* DATA RECORDS *

+--

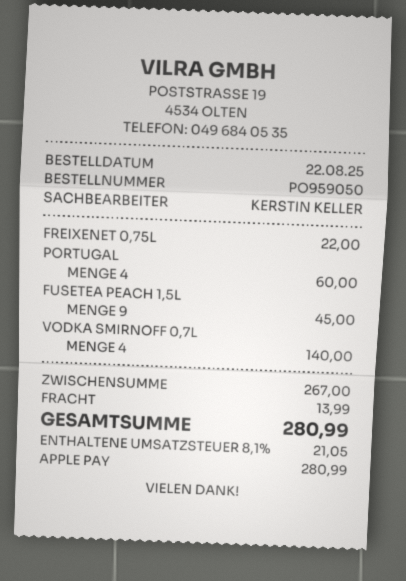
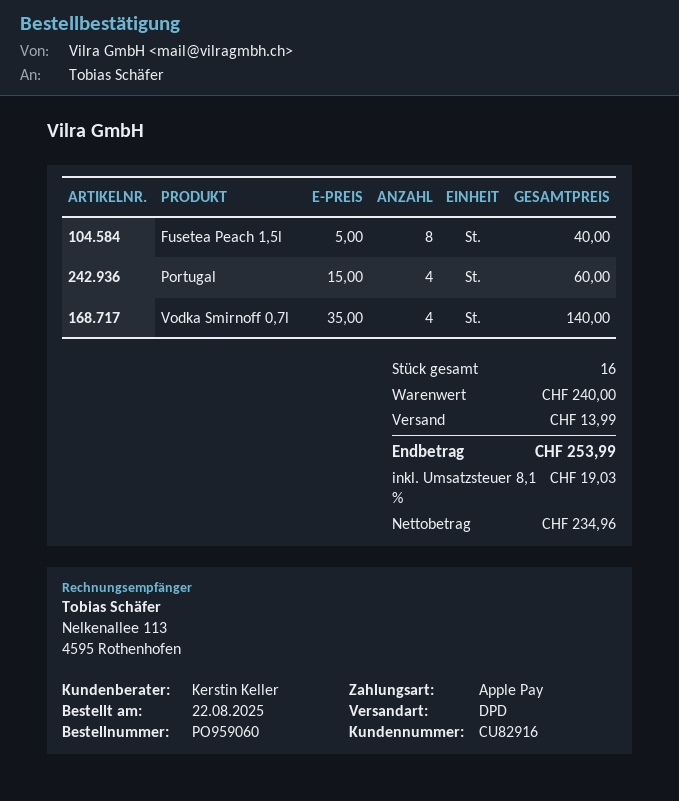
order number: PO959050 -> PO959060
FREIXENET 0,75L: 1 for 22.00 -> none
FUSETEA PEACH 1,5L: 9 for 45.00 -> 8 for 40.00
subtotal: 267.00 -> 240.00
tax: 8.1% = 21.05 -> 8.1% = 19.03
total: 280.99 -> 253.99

+--

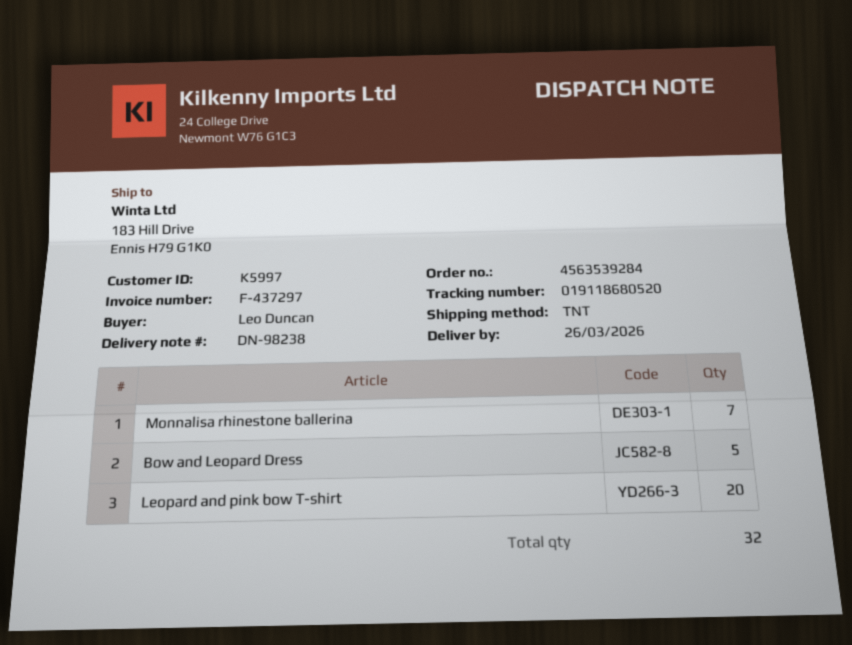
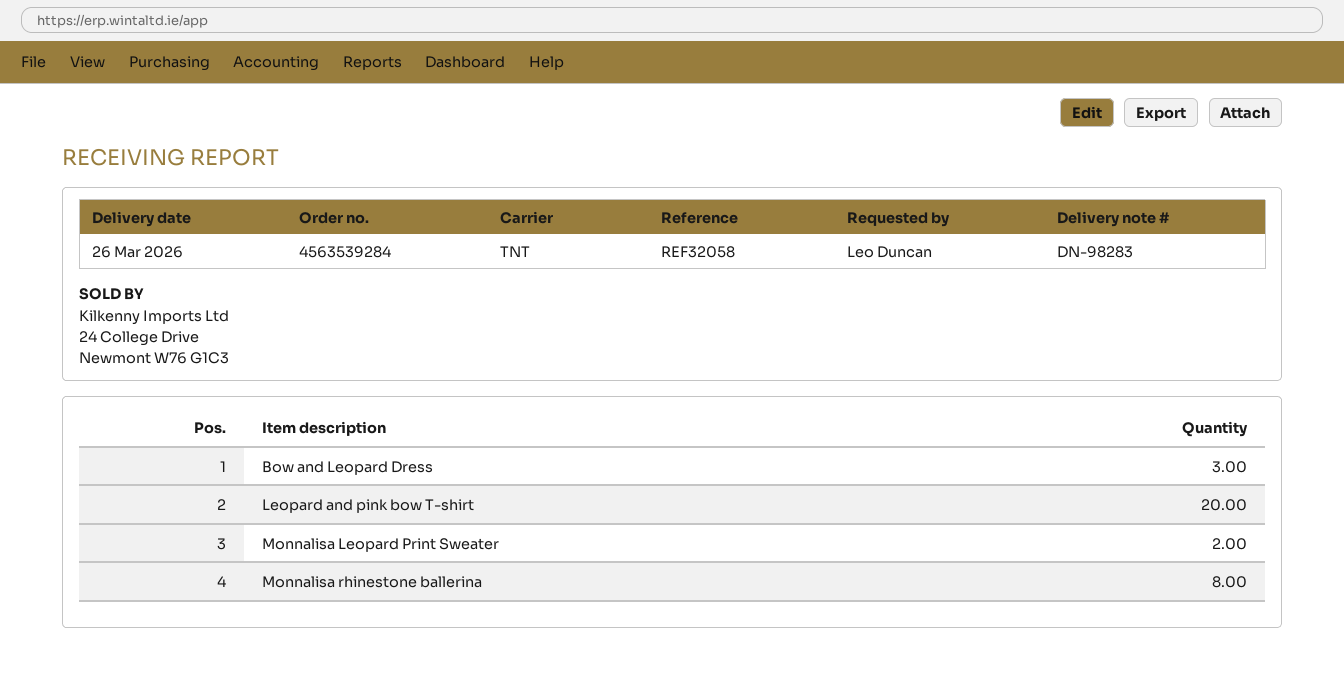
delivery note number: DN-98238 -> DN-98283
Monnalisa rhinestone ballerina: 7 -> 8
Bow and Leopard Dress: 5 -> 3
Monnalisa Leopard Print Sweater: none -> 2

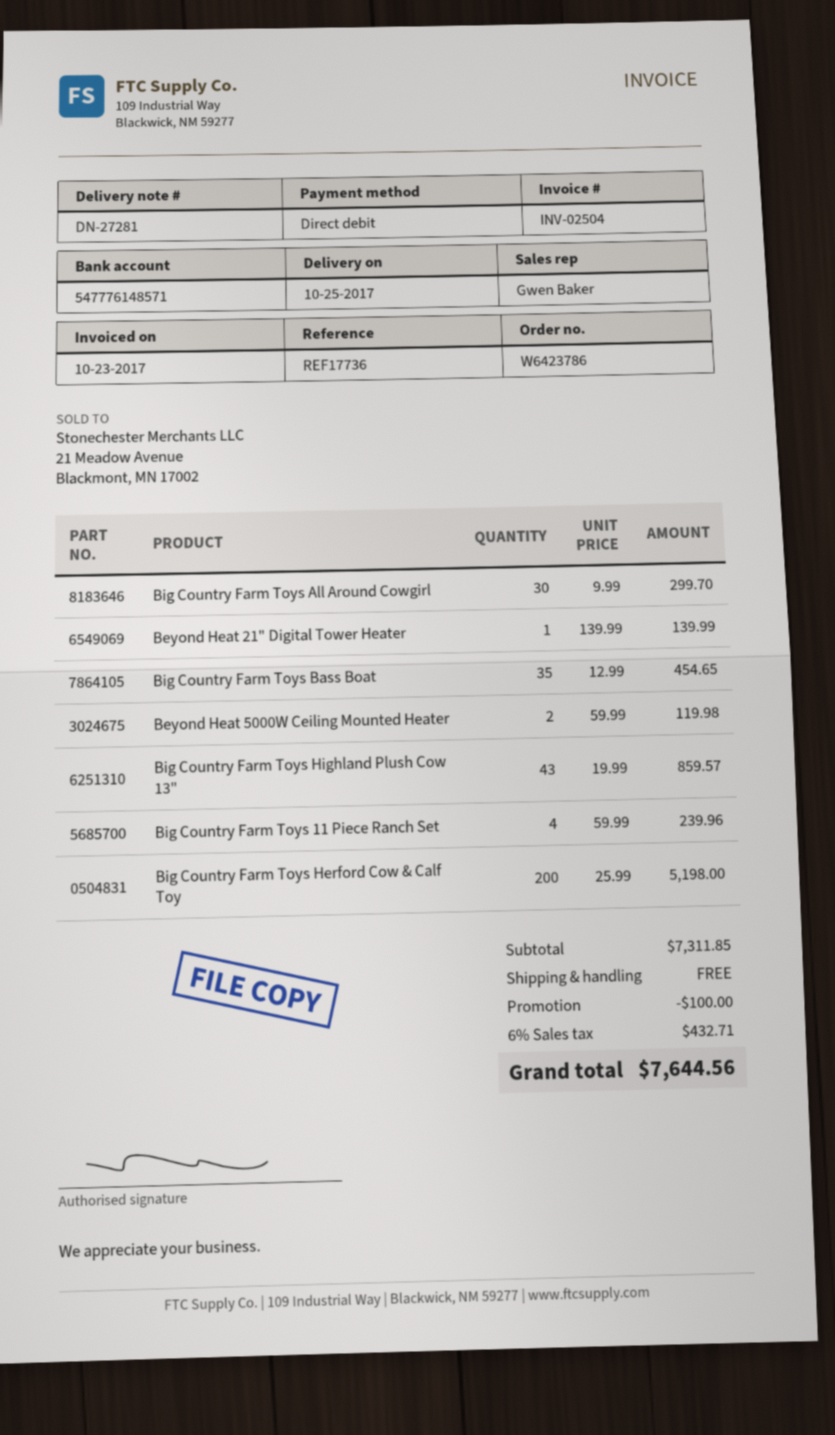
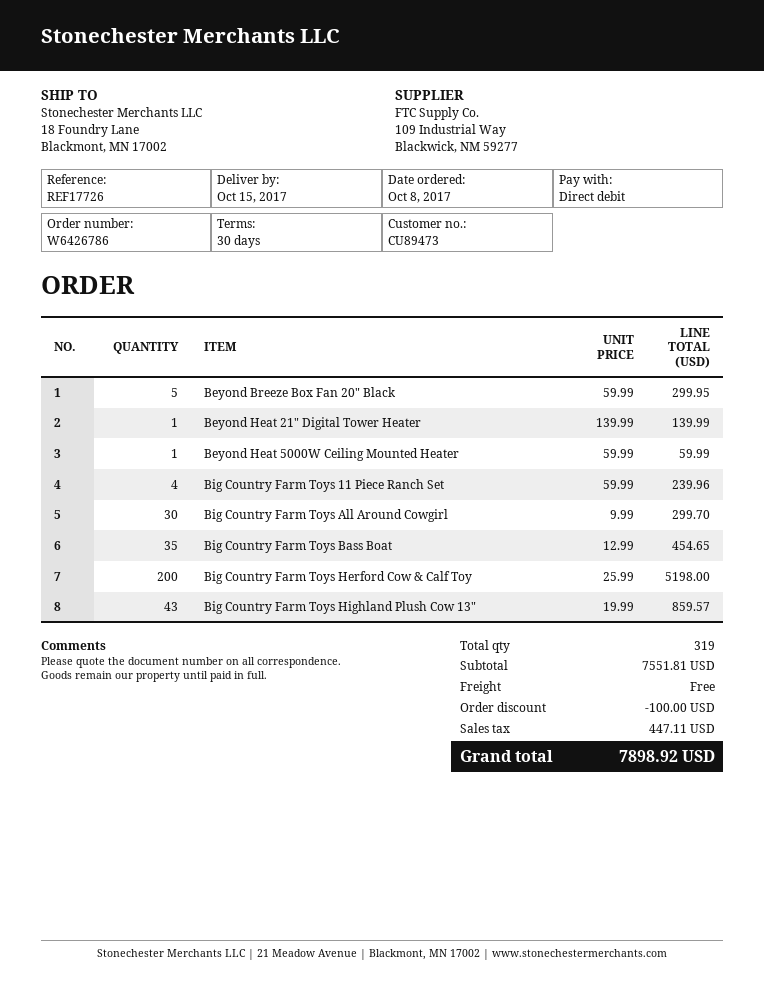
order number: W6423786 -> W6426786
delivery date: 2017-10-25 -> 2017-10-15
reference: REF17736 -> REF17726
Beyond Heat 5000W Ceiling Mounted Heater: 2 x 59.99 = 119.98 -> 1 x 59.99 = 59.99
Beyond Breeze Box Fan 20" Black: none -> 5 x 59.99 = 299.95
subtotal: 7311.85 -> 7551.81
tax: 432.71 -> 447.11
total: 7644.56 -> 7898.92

+--

* TASK DIRECTIONS *
Considering only the material above, set down every line from the one with "order number: PO959050 -> PO959060" to the one with "total: 280.99 -> 253.99", inclusive, exactly as written.

* RESPONSE FOR THIS EXERCISE *
order number: PO959050 -> PO959060
FREIXENET 0,75L: 1 for 22.00 -> none
FUSETEA PEACH 1,5L: 9 for 45.00 -> 8 for 40.00
subtotal: 267.00 -> 240.00
tax: 8.1% = 21.05 -> 8.1% = 19.03
total: 280.99 -> 253.99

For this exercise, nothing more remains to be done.